Think about a Grade 8 learner at a school in Hanover Park. When she walks into class, she doesn’t check her emotions at the gate like a school bag. Her worry about her grandmother’s health, her excitement about the upcoming school trip, and her frustration with a friendship conflict all travel with her into the classroom.

This is precisely what we discussed before: learning is a social process, and schools are social places. The question is, how do we create environments that honour this reality?

The Science Confirms the Practice

The Commission’s research brief brings together scholars from multiple fields to confirm what effective educators have always known: social, emotional, and academic components of learning are interconnected.

Dr Stephanie Jones from Harvard University puts it clearly: “The evidence should move us beyond debate as to whether schools should address students’ social and emotional learning to how schools can effectively integrate social, emotional, and academic development into their daily work.”

The research shows that when children experience consistent, supportive connections with trusted adults, it can actually alter their brain chemistry.
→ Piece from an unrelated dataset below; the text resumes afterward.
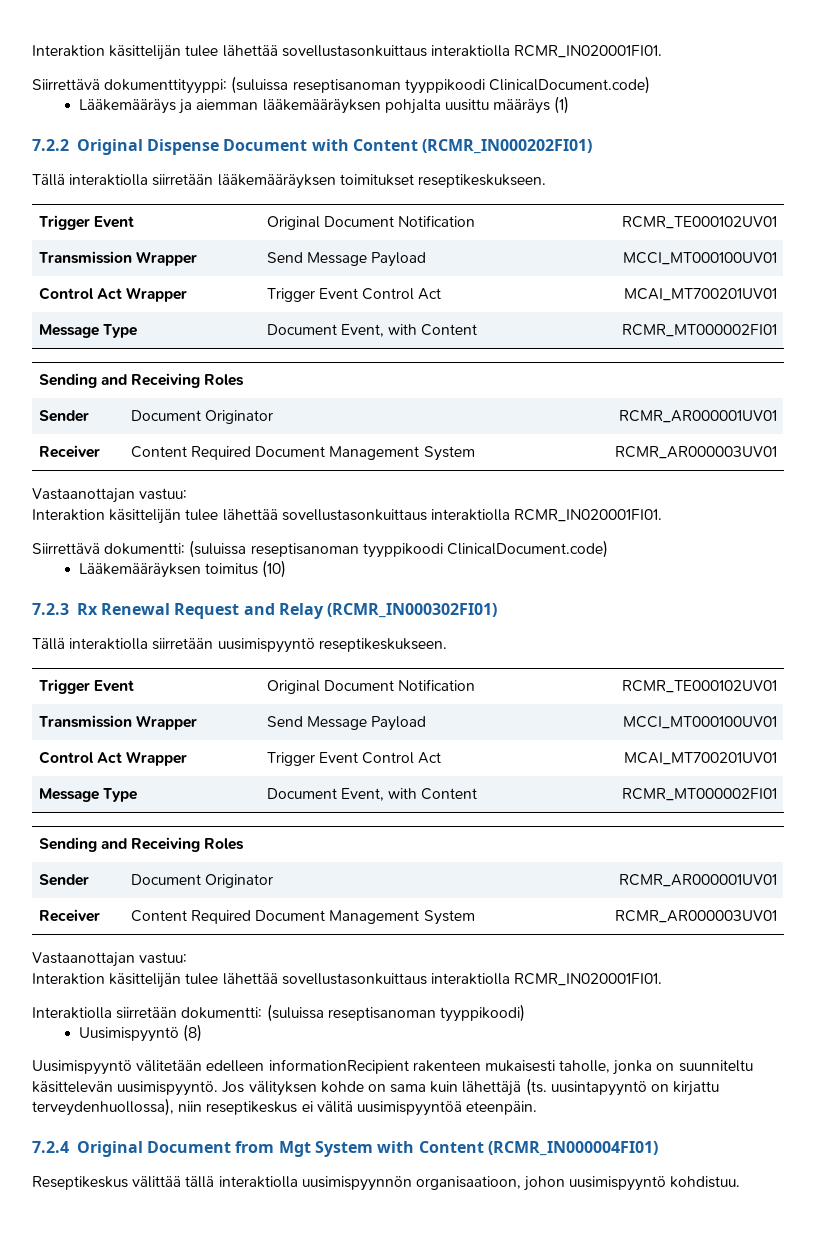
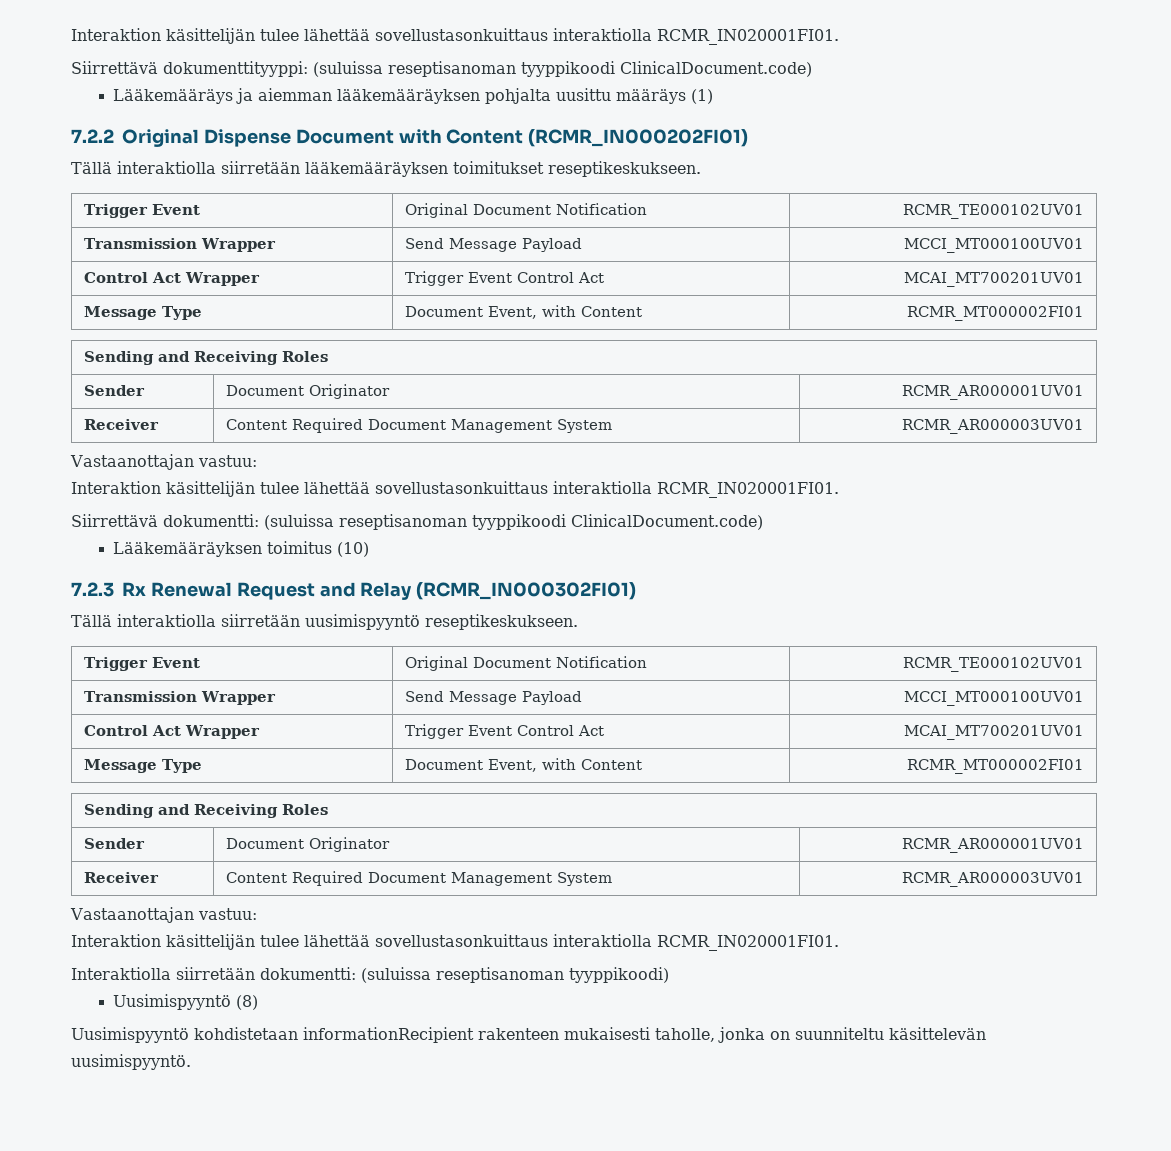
- Uusimispyyntö välitetään edelleen informationRecipient rakenteen mukaisesti taholle, jonka on suunniteltu käsittelevän uusimispyyntö. Jos välityksen kohde on sama kuin lähettäjä (ts. uusintapyyntö on kirjattu terveydenhuollossa), niin reseptikeskus ei välitä uusimispyyntöä eteenpäin.
- 7.2.4 Original Document from Mgt System with Content (RCMR_IN000004FI01)
- Reseptikeskus välittää tällä interaktiolla uusimispyynnön organisaatioon, johon uusimispyyntö kohdistuu.
+ Uusimispyyntö kohdistetaan informationRecipient rakenteen mukaisesti taholle, jonka on suunniteltu käsittelevän uusimispyyntö.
Like the fynbos that regenerates after fire, our brains are remarkably resilient and malleable, crucial for learners who’ve experienced trauma.

Six Principles for Making SEAL Work

1. Make It Intentional, Not Incidental

Just as we discussed previously, supporting social-emotional development needs to be as deliberate as teaching long division. This might look like direct SEL instruction, integration into academic subjects, or using informal moments, such as morning meetings and break times, as opportunities to develop social skills in natural settings.

2. Start with Relationships: Build a Stokvél of Care

Remember our stokvél analogy? Just as a stokvél works because members trust each other, classrooms thrive when students experience genuine belonging. Jillian Ahrens, a teacher and union leader, says it simply: “Kids need to know they can trust others in the classroom. The classroom and the school need to be safe places.”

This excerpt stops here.